Problem> From the entries below, reproduce exactly the line containing "Heute (Fr. 24.07.)", the line containing "89.76 ¥ 11.61", and every line in between, with nothing added.

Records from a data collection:
____________
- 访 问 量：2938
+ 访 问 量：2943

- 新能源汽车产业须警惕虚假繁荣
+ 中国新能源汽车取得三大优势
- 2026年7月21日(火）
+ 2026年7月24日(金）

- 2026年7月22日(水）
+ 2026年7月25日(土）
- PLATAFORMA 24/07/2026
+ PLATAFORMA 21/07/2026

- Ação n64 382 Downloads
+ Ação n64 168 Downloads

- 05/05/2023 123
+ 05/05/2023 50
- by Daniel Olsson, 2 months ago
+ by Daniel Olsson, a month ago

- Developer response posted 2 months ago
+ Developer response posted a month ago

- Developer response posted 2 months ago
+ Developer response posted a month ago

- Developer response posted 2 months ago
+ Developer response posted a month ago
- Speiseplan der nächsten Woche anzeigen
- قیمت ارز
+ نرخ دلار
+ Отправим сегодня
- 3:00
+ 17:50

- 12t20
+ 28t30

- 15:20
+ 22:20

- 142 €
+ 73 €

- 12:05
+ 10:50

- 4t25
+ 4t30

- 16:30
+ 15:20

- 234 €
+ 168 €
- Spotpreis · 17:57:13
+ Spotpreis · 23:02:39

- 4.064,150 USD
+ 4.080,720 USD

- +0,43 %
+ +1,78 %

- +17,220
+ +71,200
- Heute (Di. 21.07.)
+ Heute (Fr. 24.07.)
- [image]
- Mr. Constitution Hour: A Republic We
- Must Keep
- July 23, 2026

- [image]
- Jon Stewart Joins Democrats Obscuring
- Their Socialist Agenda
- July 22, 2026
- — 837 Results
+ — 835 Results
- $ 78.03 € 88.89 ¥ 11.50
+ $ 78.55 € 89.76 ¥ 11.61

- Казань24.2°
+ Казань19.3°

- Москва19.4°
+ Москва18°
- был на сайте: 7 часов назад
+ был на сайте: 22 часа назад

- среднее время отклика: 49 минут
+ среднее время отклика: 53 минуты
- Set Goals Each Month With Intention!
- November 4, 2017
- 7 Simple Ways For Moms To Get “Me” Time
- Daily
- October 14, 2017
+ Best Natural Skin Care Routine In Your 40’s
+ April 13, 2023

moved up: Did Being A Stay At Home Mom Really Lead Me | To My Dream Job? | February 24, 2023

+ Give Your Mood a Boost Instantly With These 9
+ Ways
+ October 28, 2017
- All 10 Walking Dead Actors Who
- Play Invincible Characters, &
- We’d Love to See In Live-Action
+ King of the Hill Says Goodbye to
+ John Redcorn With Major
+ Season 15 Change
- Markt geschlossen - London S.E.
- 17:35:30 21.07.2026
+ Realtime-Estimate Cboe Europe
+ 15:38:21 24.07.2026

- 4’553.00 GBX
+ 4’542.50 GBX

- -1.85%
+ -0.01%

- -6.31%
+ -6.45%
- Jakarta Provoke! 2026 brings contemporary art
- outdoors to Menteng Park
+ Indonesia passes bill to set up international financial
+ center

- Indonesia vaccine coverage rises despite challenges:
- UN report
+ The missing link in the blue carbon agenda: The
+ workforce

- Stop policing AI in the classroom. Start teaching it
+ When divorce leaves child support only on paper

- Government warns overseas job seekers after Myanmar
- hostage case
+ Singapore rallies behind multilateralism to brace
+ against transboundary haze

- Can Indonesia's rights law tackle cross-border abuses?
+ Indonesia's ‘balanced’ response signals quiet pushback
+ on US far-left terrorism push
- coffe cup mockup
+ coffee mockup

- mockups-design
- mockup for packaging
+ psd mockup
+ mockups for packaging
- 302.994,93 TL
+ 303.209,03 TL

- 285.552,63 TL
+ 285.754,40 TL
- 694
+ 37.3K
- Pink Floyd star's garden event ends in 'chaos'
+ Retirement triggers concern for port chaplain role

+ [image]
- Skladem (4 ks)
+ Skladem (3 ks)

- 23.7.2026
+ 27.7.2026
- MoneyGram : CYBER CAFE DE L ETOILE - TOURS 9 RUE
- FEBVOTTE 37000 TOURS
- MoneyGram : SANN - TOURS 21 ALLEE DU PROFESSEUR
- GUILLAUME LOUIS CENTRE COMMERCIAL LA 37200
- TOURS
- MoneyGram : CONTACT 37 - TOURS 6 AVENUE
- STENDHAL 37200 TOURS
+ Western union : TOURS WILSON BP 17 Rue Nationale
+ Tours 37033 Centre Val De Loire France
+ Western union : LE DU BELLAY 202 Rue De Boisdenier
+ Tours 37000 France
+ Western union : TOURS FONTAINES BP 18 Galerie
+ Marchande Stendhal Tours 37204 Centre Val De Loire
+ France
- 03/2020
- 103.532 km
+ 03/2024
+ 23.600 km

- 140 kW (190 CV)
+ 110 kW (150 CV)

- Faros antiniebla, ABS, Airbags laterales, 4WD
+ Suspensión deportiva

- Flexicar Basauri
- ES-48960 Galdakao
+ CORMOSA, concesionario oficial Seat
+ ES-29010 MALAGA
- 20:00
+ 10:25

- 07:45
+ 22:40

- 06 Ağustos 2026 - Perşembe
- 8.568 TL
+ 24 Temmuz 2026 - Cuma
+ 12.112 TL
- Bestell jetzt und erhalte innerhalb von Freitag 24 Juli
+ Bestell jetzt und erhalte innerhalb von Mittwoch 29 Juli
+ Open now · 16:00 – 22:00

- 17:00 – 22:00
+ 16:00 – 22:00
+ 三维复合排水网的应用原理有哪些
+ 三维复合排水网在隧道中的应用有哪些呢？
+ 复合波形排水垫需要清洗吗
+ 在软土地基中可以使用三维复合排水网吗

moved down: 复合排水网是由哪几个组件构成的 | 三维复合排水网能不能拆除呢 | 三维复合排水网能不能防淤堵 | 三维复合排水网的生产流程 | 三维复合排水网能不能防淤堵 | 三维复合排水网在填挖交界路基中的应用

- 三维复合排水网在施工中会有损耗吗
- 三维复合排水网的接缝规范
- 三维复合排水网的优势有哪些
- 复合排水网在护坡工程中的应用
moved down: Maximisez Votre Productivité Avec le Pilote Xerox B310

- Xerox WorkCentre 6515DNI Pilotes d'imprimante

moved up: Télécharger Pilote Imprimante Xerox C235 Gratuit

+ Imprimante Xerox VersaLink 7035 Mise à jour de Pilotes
____________
Response to the task>
+ Heute (Fr. 24.07.)
- [image]
- Mr. Constitution Hour: A Republic We
- Must Keep
- July 23, 2026

- [image]
- Jon Stewart Joins Democrats Obscuring
- Their Socialist Agenda
- July 22, 2026
- — 837 Results
+ — 835 Results
- $ 78.03 € 88.89 ¥ 11.50
+ $ 78.55 € 89.76 ¥ 11.61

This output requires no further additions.